##### Available records #####

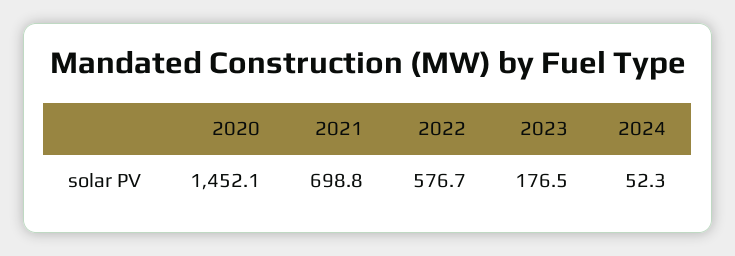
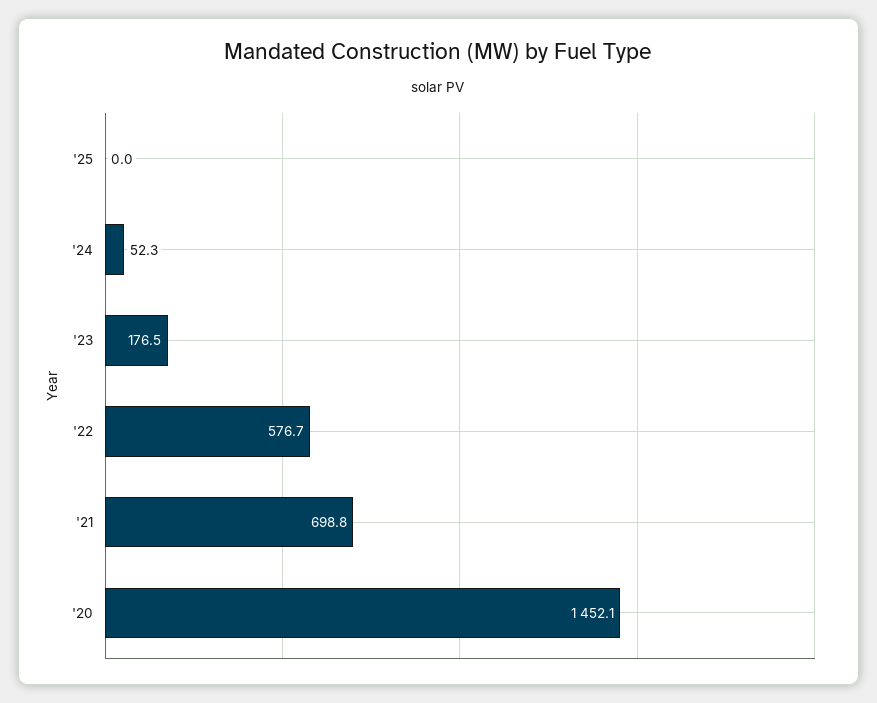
'25: none -> 0

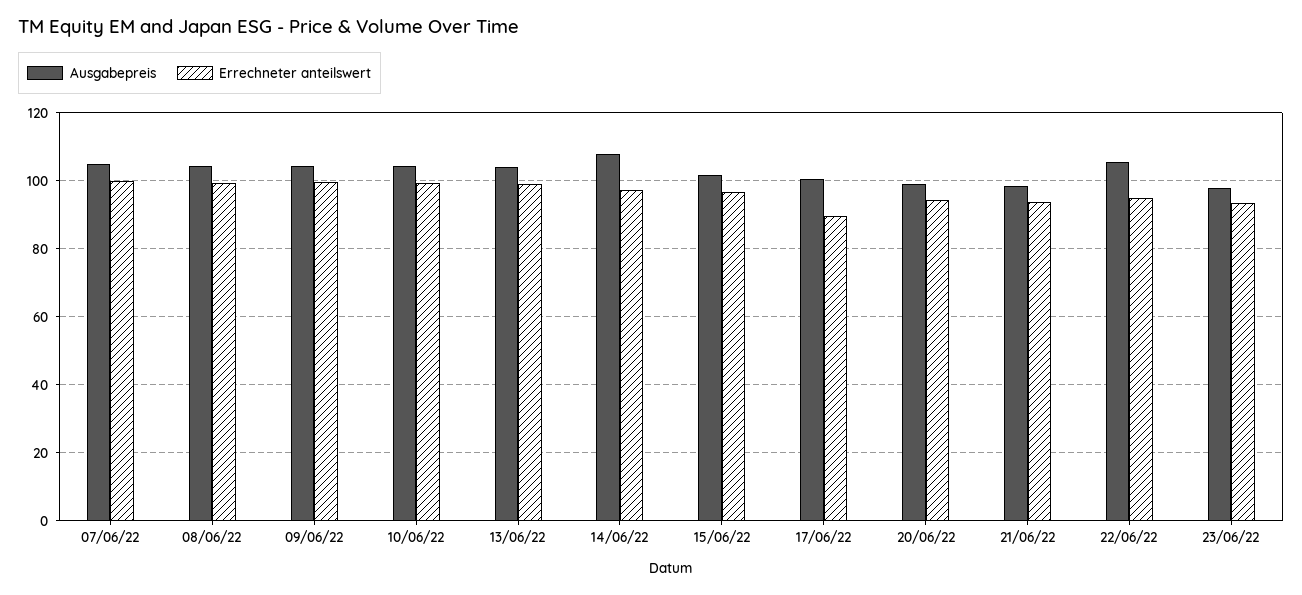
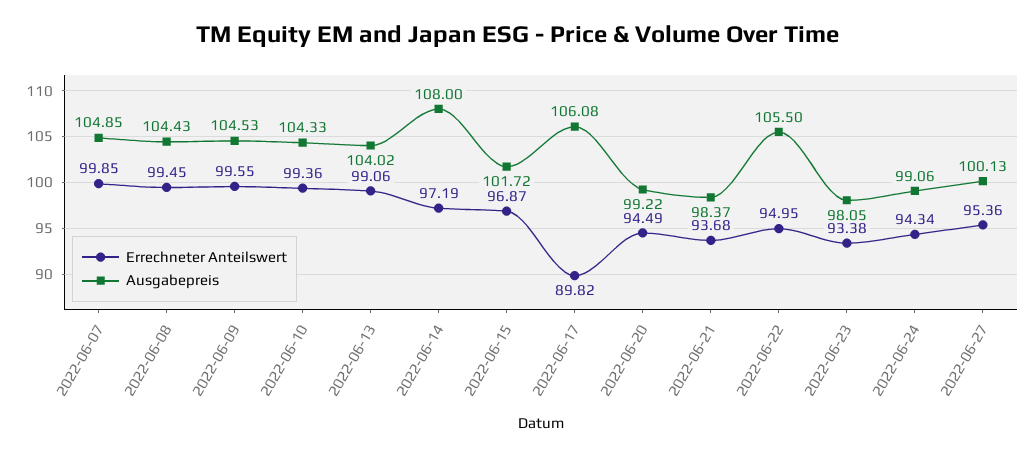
Ausgabepreis, 17/06/22: 100 -> 106.08
Errechneter anteilswert, 2022-06-24: none -> 94.34
Ausgabepreis, 2022-06-24: none -> 99.06
Errechneter anteilswert, 2022-06-27: none -> 95.36
Ausgabepreis, 2022-06-27: none -> 100.13

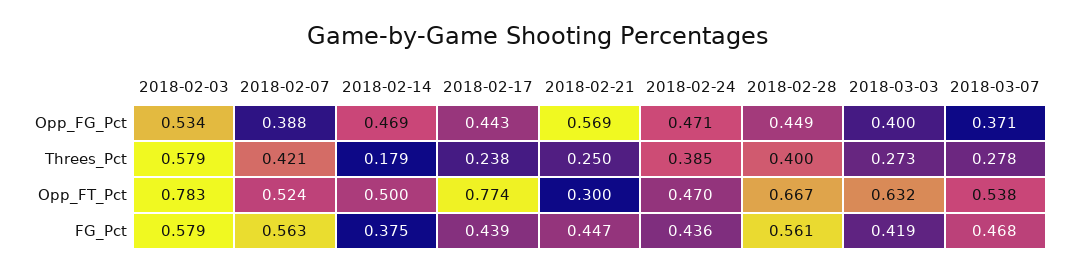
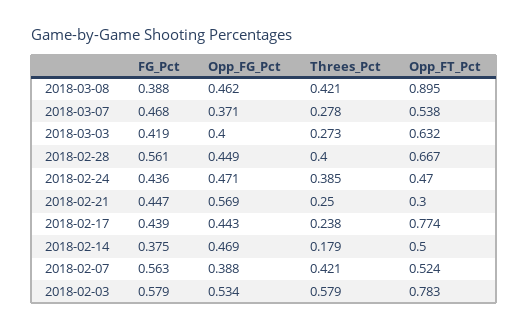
2018-03-08, FG_Pct: none -> 0.388
2018-03-08, Opp_FG_Pct: none -> 0.462
2018-03-08, Threes_Pct: none -> 0.421
2018-03-08, Opp_FT_Pct: none -> 0.895

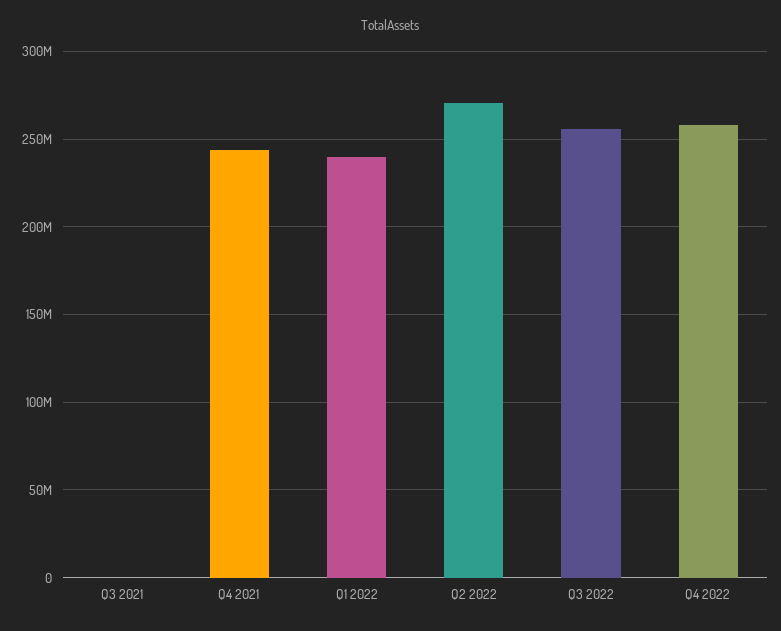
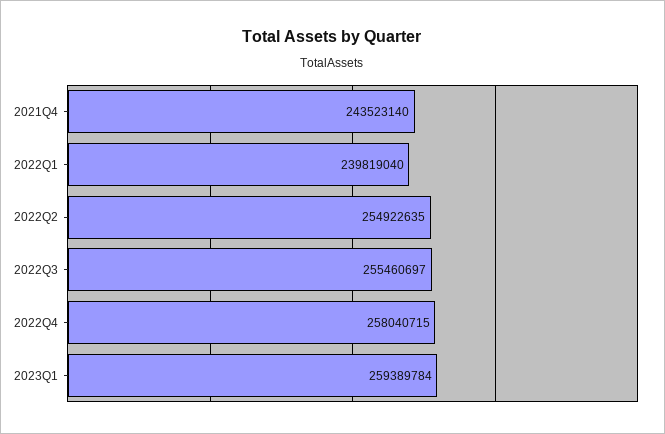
Q3 2021: 0 -> none
Q2 2022: 270000000 -> 254922635
2023Q1: none -> 259389784

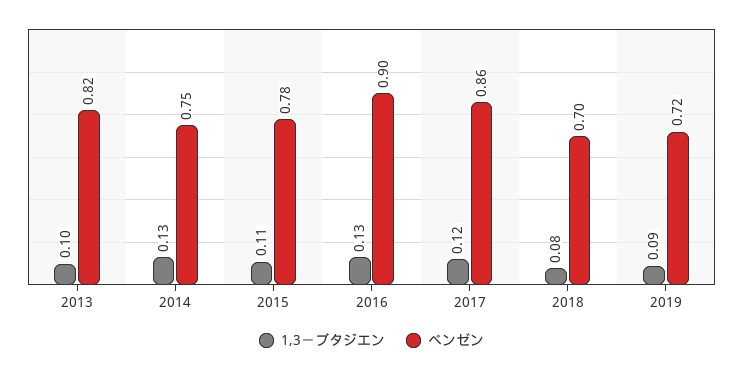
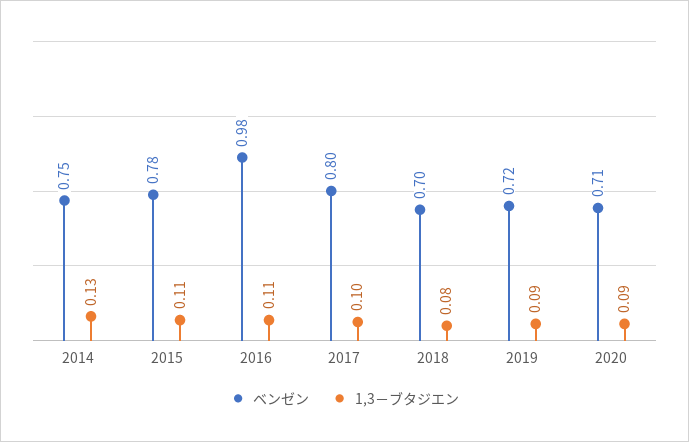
1,3－ブタジエン, 2013: 0.1 -> none
ベンゼン, 2013: 0.82 -> none
1,3－ブタジエン, 2016: 0.13 -> 0.11
ベンゼン, 2016: 0.9 -> 0.98
1,3－ブタジエン, 2017: 0.12 -> 0.1
ベンゼン, 2017: 0.86 -> 0.8
ベンゼン, 2020: none -> 0.71
1,3－ブタジエン, 2020: none -> 0.09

#####

What is needed: Write every record out again exactly; no pictures belong in the copy.

Solved exercise:
'25: none -> 0

Ausgabepreis, 17/06/22: 100 -> 106.08
Errechneter anteilswert, 2022-06-24: none -> 94.34
Ausgabepreis, 2022-06-24: none -> 99.06
Errechneter anteilswert, 2022-06-27: none -> 95.36
Ausgabepreis, 2022-06-27: none -> 100.13

2018-03-08, FG_Pct: none -> 0.388
2018-03-08, Opp_FG_Pct: none -> 0.462
2018-03-08, Threes_Pct: none -> 0.421
2018-03-08, Opp_FT_Pct: none -> 0.895

Q3 2021: 0 -> none
Q2 2022: 270000000 -> 254922635
2023Q1: none -> 259389784

1,3－ブタジエン, 2013: 0.1 -> none
ベンゼン, 2013: 0.82 -> none
1,3－ブタジエン, 2016: 0.13 -> 0.11
ベンゼン, 2016: 0.9 -> 0.98
1,3－ブタジエン, 2017: 0.12 -> 0.1
ベンゼン, 2017: 0.86 -> 0.8
ベンゼン, 2020: none -> 0.71
1,3－ブタジエン, 2020: none -> 0.09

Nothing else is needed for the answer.